-- Supplied data follows --

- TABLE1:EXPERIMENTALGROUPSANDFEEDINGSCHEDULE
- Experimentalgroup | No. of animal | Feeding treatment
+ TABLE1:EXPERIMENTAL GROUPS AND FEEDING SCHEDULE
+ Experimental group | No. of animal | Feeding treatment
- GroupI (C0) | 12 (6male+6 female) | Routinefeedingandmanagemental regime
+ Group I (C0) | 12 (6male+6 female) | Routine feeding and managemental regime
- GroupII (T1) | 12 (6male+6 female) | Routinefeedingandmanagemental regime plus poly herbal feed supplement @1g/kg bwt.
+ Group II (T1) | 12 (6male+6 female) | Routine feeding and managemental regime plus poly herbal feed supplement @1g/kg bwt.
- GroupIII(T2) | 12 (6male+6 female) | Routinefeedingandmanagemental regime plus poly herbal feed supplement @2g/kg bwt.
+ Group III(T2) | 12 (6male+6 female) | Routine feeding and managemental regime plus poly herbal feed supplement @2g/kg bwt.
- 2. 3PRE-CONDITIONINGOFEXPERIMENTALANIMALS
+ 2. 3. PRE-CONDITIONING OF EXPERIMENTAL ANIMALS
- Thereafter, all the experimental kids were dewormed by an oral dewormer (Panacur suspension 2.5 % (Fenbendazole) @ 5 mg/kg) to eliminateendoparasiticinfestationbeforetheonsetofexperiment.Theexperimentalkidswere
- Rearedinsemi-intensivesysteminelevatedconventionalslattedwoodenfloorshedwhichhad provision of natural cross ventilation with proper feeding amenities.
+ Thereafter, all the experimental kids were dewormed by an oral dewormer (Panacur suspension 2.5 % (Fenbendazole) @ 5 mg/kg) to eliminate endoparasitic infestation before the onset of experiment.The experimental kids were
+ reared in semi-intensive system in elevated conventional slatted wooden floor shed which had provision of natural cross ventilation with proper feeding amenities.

-- Supplied data concluded --

What is being asked:
Across all the records above, find each line with "ventilation" in it and copy it.

Expected output:
- Rearedinsemi-intensivesysteminelevatedconventionalslattedwoodenfloorshedwhichhad provision of natural cross ventilation with proper feeding amenities.
+ reared in semi-intensive system in elevated conventional slatted wooden floor shed which had provision of natural cross ventilation with proper feeding amenities.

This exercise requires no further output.